I'm trying to plot data over a certain time interval. This time interval could vary from a few minutes to multiple weeks. If I have a list of data, and a corresponding list of datetime objects (in string form), how can I automatically format (and plot) the dates using the matplotlib library?
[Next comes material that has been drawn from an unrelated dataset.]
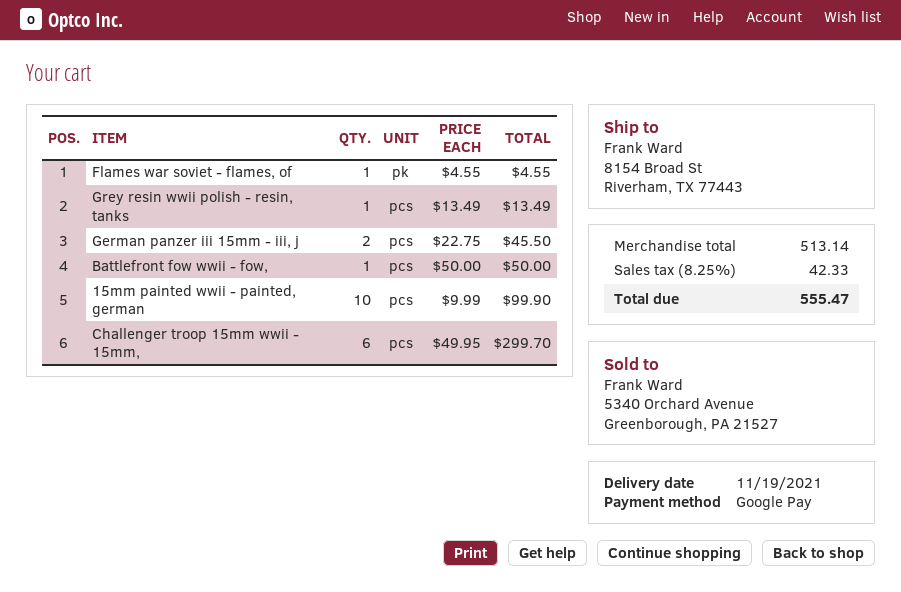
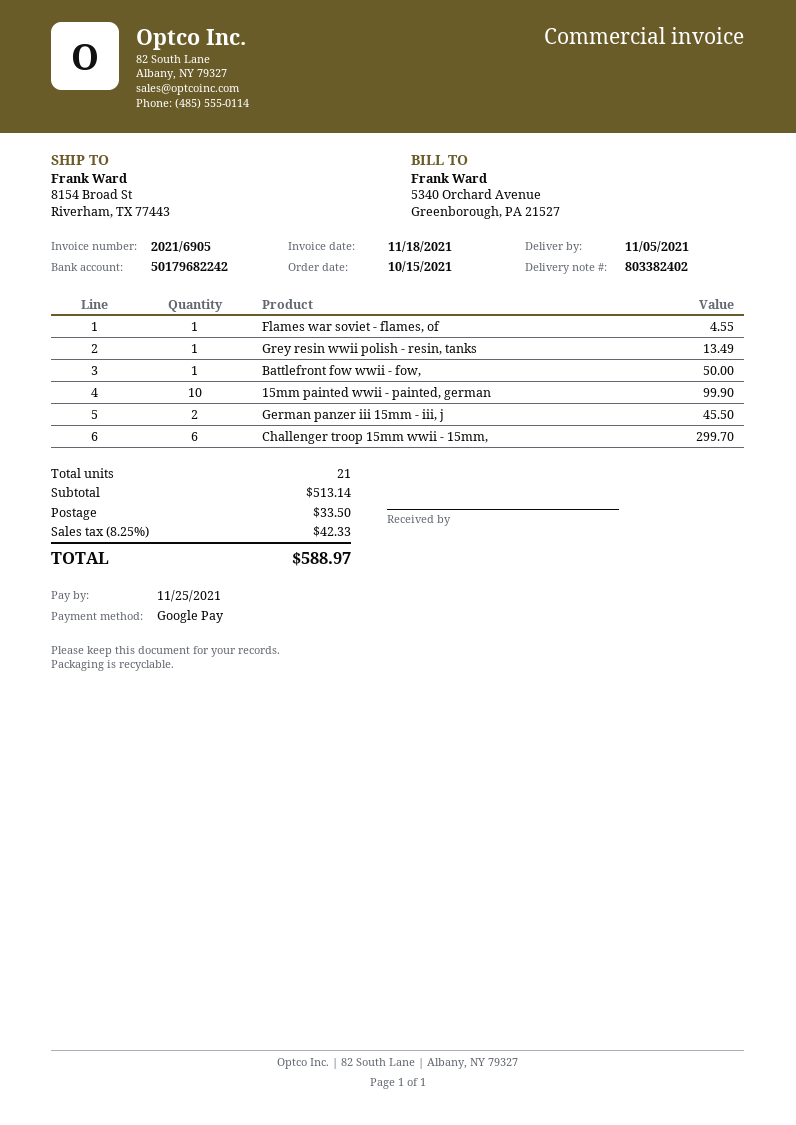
delivery date: 2021-11-19 -> 2021-11-05
shipping: none -> 33.50
total: 555.47 -> 588.97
I want to make sure that the ticks are evenly spaced, make sense for the total time range, and aren't overcrowded.
Here is my code:
# imports
import csv
import matplotlib.pyplot as plt
import datetime
# store rows
rows = []
# read data
with open('weatherSoilData.csv', newline='') as csvFile:
reader = csv.reader(csvFile, delimiter=',')
for row in reader:
rows.append(row)
# get rid of header
rows.pop(0)
# create column lists
dates = []
soilTemperatures = []
# loop through columns and create lists of the column values
for i in range(2):
# handle dates
if not i:
for row in rows:
dates.append(row[i])
else:
for row in rows:
soilTemperatures.append(float(row[i]))
# display data
plt.plot(dates, soilTemperatures)
plt.title("Time vs. Soil Temperature")
plt.xlabel("Time")
plt.ylabel("Soil Temperature (degrees C)")
plt.xticks(rotation=90)
plt.ylim(-30, 50)
plt.show()
Here is a short bit of the .csv file:
date,soilTemperature(degrees C)
2023-09-25 17:38:48.761035,21.375
2023-09-25 17:38:51.562840,21.375
2023-09-25 17:38:54.362466,21.375
2023-09-25 17:38:57.161336,21.312
2023-09-25 17:38:59.960572,21.312
2023-09-25 17:39:02.762784,21.375
Your date/time values aren't datetime objects. They're simply strings, hence, matplotlib doesn't consider them dates. You need to convert each of these string to datetime objects, then, matplotlib will treat them correctly.
Try the following:
for row in rows:
dates.append(datetime.datetime.strptime(row[i], "%Y-%m-%d %H:%M:%S.%f"))
You may need to fool around with the x axis ticks to get the format you want.